LZ4 changes encoding

classic Classic list List threaded Threaded
1 message Options
Reply | Threaded
Open this post in threaded view
|

LZ4 changes encoding

Soheil Pourbafrani
Hi,

Using Java API I write some text files in HDFS. Using the Gzip Codec, its OK and compressed data will be written on HDFS with the same encoding, but using the LZ4 Codec, it seems LZ4 codec change the text encoding and when I check compressed text files on HDFS, the text file contents are unreadable!

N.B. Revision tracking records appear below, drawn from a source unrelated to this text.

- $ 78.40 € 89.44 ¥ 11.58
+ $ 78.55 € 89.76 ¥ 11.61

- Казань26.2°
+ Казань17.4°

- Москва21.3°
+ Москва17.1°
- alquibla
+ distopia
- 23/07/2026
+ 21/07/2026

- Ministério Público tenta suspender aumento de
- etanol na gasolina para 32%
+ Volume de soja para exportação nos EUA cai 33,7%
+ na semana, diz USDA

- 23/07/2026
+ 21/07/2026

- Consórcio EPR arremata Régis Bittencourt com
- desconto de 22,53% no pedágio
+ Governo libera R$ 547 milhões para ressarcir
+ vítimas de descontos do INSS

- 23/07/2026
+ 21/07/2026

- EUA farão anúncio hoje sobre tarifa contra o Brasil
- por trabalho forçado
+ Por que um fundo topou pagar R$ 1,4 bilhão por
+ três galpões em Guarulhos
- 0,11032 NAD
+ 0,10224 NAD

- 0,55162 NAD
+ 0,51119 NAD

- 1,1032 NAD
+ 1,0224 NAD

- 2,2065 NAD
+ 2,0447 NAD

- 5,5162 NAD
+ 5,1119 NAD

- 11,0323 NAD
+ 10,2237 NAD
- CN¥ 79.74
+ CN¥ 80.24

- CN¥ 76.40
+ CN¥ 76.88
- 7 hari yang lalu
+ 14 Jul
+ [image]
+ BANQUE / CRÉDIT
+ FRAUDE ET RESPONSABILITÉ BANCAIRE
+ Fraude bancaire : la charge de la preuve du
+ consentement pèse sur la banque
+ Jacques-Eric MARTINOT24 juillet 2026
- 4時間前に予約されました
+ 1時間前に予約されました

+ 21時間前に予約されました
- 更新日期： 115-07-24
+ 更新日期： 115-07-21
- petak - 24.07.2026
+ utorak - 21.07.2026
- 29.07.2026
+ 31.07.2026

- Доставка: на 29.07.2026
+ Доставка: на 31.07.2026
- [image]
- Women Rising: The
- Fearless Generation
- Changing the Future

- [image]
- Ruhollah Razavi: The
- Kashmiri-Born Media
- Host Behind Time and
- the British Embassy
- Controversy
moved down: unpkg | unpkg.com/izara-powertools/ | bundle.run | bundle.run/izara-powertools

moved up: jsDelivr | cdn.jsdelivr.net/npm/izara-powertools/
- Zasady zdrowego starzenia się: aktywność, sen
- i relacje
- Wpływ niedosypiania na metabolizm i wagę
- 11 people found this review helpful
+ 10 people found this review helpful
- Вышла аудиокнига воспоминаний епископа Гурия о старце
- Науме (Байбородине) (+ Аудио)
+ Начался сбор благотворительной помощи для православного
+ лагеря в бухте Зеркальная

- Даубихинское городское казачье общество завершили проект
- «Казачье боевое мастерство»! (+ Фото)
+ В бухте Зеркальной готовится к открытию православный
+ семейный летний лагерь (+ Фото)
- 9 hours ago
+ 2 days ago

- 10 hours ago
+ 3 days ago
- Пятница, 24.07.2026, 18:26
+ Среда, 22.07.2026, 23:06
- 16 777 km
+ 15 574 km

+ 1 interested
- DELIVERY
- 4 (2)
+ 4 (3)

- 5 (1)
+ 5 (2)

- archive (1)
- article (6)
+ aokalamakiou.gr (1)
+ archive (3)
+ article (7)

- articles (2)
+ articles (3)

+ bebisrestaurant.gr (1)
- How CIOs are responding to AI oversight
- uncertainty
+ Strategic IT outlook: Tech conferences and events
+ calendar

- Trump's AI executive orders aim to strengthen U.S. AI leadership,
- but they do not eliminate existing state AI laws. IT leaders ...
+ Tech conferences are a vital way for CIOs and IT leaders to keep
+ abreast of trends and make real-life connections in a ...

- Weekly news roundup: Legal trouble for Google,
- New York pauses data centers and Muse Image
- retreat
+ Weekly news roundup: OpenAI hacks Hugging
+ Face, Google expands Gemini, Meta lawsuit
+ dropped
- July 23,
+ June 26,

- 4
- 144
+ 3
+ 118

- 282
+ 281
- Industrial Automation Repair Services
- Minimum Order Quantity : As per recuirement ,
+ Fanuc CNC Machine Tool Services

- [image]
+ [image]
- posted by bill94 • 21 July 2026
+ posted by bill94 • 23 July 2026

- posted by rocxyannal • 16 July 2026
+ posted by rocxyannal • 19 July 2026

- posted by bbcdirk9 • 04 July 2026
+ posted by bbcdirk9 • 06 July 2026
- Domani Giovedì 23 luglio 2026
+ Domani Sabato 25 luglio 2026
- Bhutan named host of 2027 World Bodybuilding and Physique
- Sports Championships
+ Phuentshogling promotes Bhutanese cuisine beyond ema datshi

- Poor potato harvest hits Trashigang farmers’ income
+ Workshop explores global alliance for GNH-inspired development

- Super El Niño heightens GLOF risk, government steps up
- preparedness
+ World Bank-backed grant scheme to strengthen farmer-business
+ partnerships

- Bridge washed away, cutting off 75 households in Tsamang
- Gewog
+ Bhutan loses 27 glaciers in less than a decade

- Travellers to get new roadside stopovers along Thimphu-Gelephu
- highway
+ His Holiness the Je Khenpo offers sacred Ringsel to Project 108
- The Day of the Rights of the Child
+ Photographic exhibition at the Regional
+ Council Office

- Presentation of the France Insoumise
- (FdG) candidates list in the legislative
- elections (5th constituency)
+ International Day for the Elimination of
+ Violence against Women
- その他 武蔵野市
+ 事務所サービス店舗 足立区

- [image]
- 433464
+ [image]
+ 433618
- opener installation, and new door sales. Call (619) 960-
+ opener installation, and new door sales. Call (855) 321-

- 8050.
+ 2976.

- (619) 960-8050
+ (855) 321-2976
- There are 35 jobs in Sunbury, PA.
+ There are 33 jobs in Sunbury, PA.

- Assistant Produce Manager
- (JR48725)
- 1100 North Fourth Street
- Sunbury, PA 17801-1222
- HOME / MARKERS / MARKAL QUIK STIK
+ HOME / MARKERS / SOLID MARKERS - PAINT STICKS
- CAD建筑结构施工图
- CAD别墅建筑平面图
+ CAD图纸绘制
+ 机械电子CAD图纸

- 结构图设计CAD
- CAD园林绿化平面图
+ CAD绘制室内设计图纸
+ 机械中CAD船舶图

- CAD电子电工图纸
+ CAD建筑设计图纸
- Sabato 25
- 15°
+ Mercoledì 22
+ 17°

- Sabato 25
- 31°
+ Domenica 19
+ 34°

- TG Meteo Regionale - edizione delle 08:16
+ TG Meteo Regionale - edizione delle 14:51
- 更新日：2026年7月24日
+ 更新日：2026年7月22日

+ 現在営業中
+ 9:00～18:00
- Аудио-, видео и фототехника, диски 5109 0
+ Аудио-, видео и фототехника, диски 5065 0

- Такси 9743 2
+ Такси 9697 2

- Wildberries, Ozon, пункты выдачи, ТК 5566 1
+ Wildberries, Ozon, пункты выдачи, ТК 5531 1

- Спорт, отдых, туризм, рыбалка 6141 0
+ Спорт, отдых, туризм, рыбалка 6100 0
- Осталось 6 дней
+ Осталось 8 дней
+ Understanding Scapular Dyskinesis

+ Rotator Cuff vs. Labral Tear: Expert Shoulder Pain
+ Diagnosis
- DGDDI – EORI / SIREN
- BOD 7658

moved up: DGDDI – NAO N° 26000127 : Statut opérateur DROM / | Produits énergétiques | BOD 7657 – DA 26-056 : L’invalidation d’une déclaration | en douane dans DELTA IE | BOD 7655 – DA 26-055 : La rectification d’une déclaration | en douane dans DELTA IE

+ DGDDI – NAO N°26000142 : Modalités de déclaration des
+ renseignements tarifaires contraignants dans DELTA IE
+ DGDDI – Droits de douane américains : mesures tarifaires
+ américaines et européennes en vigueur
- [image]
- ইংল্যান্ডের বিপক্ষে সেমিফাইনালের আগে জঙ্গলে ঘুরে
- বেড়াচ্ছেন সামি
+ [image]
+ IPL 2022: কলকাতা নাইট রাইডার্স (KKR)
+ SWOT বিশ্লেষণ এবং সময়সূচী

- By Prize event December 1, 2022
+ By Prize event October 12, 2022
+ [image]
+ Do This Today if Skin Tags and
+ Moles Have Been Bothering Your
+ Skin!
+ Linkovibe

Here is the code I use:

org.apache.hadoop.conf.Configuration conf = new Configuration();
CompressionCodecFactory ccf = new CompressionCodecFactory(conf);
CompressionCodec codec = ccf.getCodecByClassName(Lz4Codec.class.getName());
FileSystem fileSystem = FileSystem.get(conf);
FSDataOutputStream out;
out = fileSystem.create(path);
OutputStream compressedOutputSream = codec.createOutputStream(out);
BufferedWriter cout = new BufferedWriter( new OutputStreamWriter( compressedOutputSream) );
cout.write(text_data + "\n");
How can I force LZ4 Codec to compress data as they are using the sane encode or UTF-8?